Generally speaking, abundant water on the Appalachian Trail and a relatively constant climate over it’s length reduces the need to carry large quantities of water and adopt different strategies for water supply. The PCT is different. Over the length of the Pacific Crest trail thru hike, explorers journey through a wide range of environments, each of which presents unique water-related challenges. We have some very detailed information about water issues on the PCT on our website. Perhaps the most significant, especially to hikers from the East Coast, is the relative scarcity of water on southern sections of the PCT. You’ll find long waterless stretches on your Pacific Crest Trail thru hike. Sometimes, you’ll travel around 30 miles between water. Long dry stretches should only be attempted by knowledgeable, physically fit travelers who are carrying large amounts of water. Seasonal water sources, faucets and water tanks run dry. Water caches should never be depended upon. Dehydration, heat illness and hyponatremia are real threats on the PCT. Your safety is your responsibility. Dry stretches are not for everyone. In Southern California, always carry the latest PCT Water Report. It’s a pretty similar situation on the CDT. But out there, you’ll be sharing more water sources with cows.

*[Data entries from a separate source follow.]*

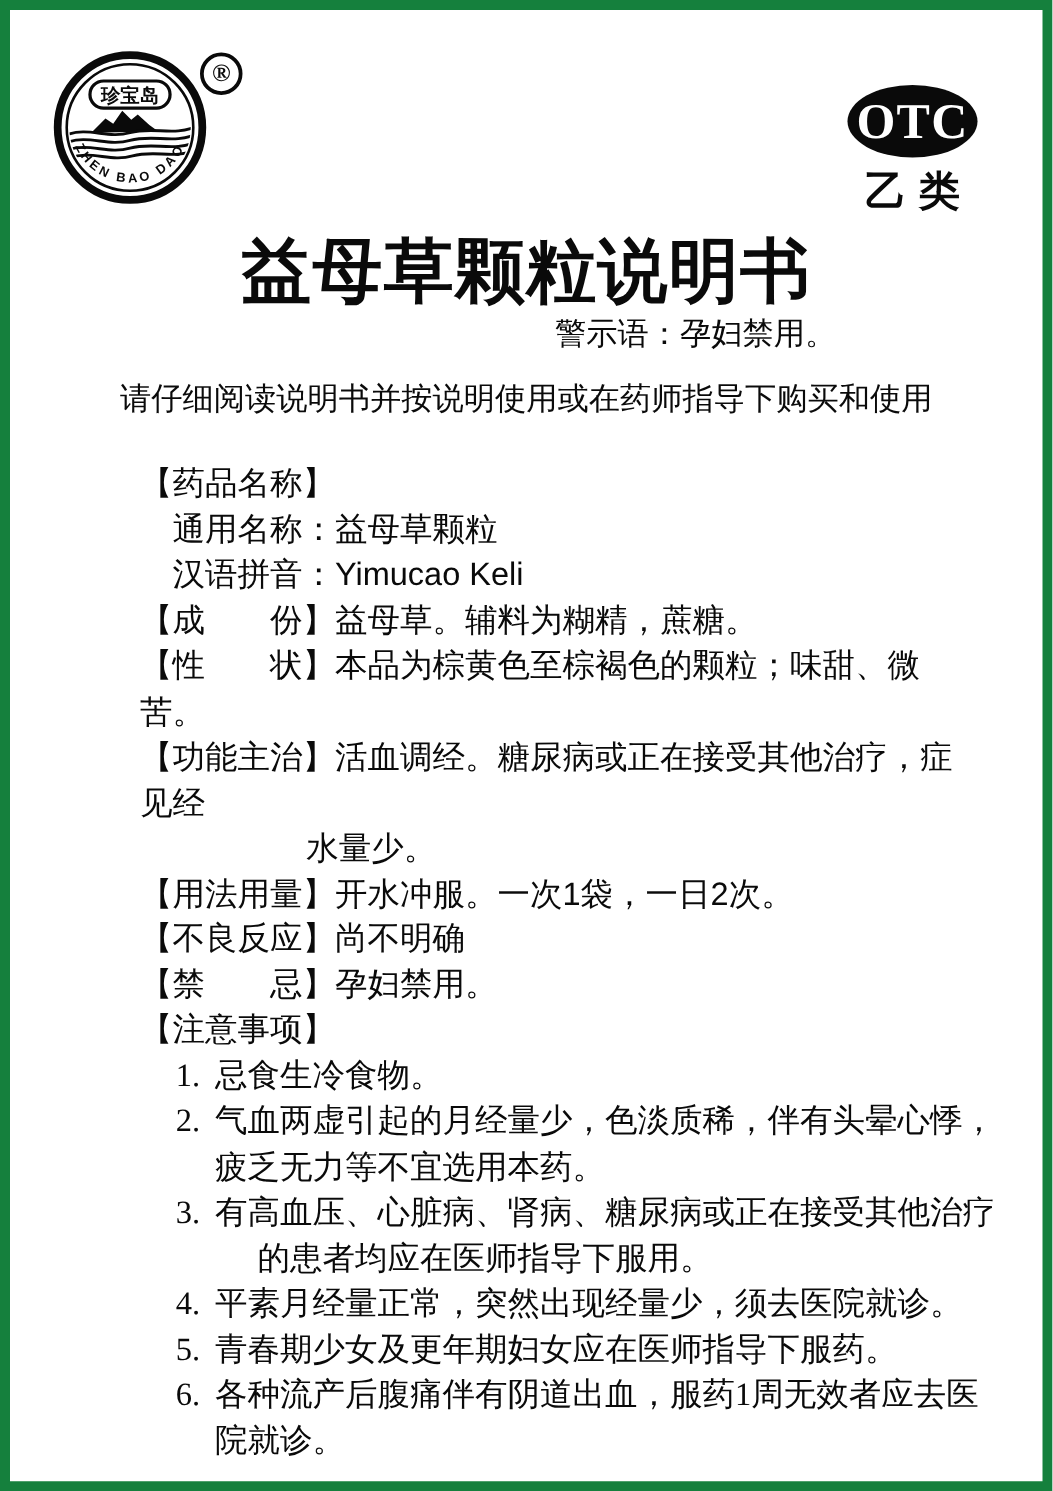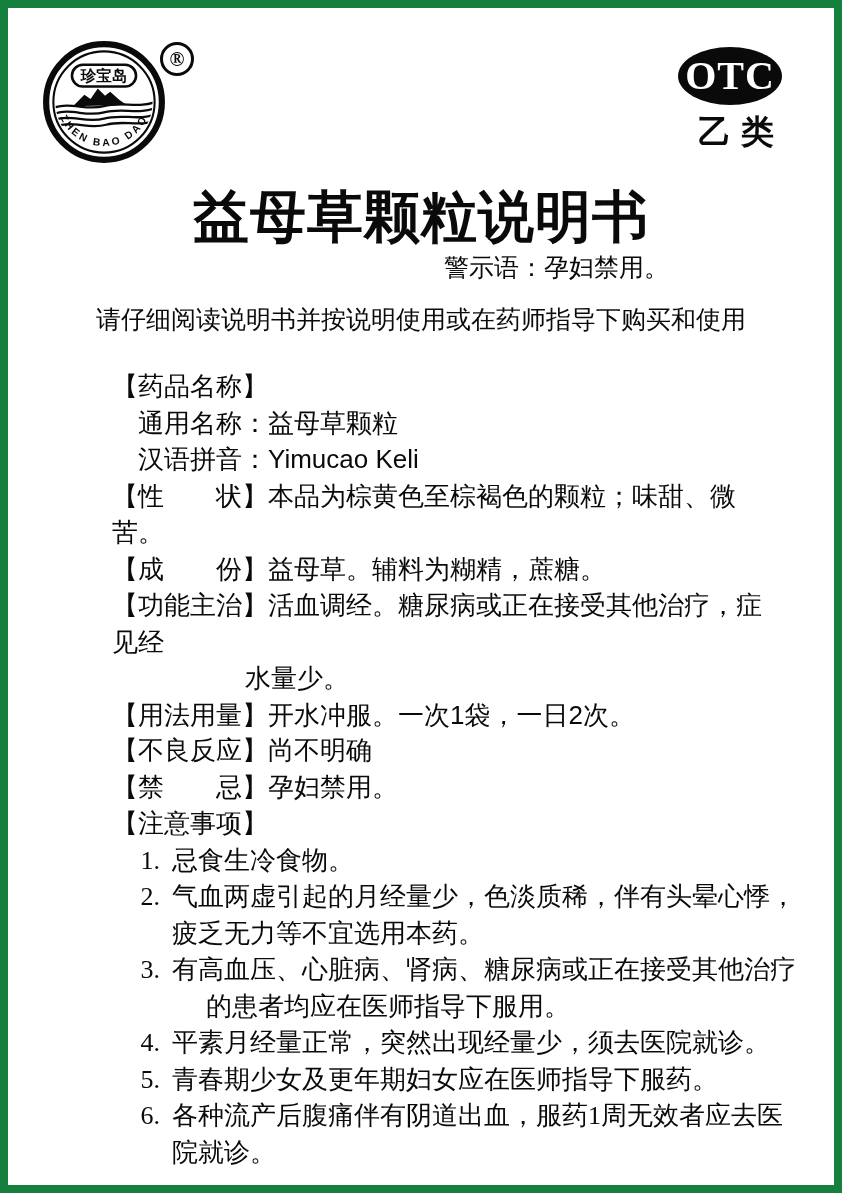--- a/index.html
+++ b/index.html
@@ -24,7 +24,7 @@
     font-size:20px;font-weight:bold;line-height:1;background:#fff;
   }
   
-  .otc{position:absolute;right:50px;top:39px;width:108px;text-align:right;}
+  .otc{position:absolute;right:50px;top:60px;width:108px;text-align:center;}
   .otc-ellipse{
     width:104px;height:58px;background:#0a0a0a;border-radius:50%;
     display:flex;align-items:center;justify-content:center;margin:0 auto;

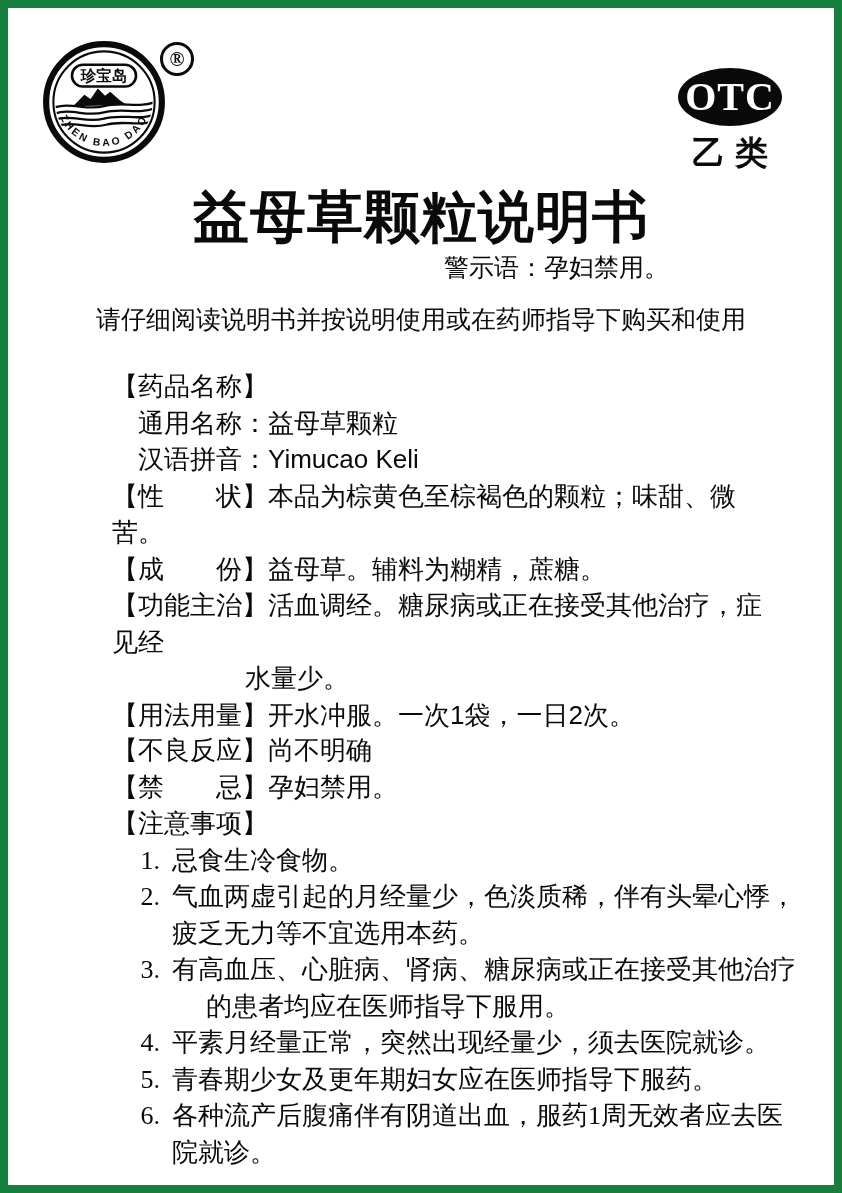--- a/index.html
+++ b/index.html
@@ -119,11 +119,11 @@
       <div class="sub sans">汉语拼音：Yimucao Keli</div>
 
       <div class="sec sans">
-        <span class="label">【性　　状】</span><span>本品为棕黄色至棕褐色的颗粒；味甜、微苦。</span>
+        <span class="label">【成　　份】</span><span>益母草。辅料为糊精，蔗糖。</span>
       </div>
 
       <div class="sec sans">
-        <span class="label">【成　　份】</span><span>益母草。辅料为糊精，蔗糖。</span>
+        <span class="label">【性　　状】</span><span>本品为棕黄色至棕褐色的颗粒；味甜、微苦。</span>
       </div>
 
       <div class="sec sans">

Why should people support the PCTA?
Your gifts to conserve the PCT are not just about the trail itself. They are about protecting and caring for the health and beauty of lands that provide clean air and water and a place for people and wildlife to thrive. After all, this is your public land. The PCT belongs to all of us. Your support matters. You are defending an authentic, wild experience.
What are some ways people can volunteer to help the PCTA?
Volunteers are the lifeblood of the Pacific Crest Trail. Each year, dedicated PCTA volunteers and staff flock to the woods with picks, shovels, saws and spirit to rebuild washed-out bridges, cut away fallen trees and restore eroded portions of the trail. As a result, hikers and equestrians alike will tell you that the PCT is one of the finest trail experiences in existence. Joining a trail crew to volunteer on the PCT is free and simple. We maintain a list of volunteer projects and frequently asked questions on the PCTA website.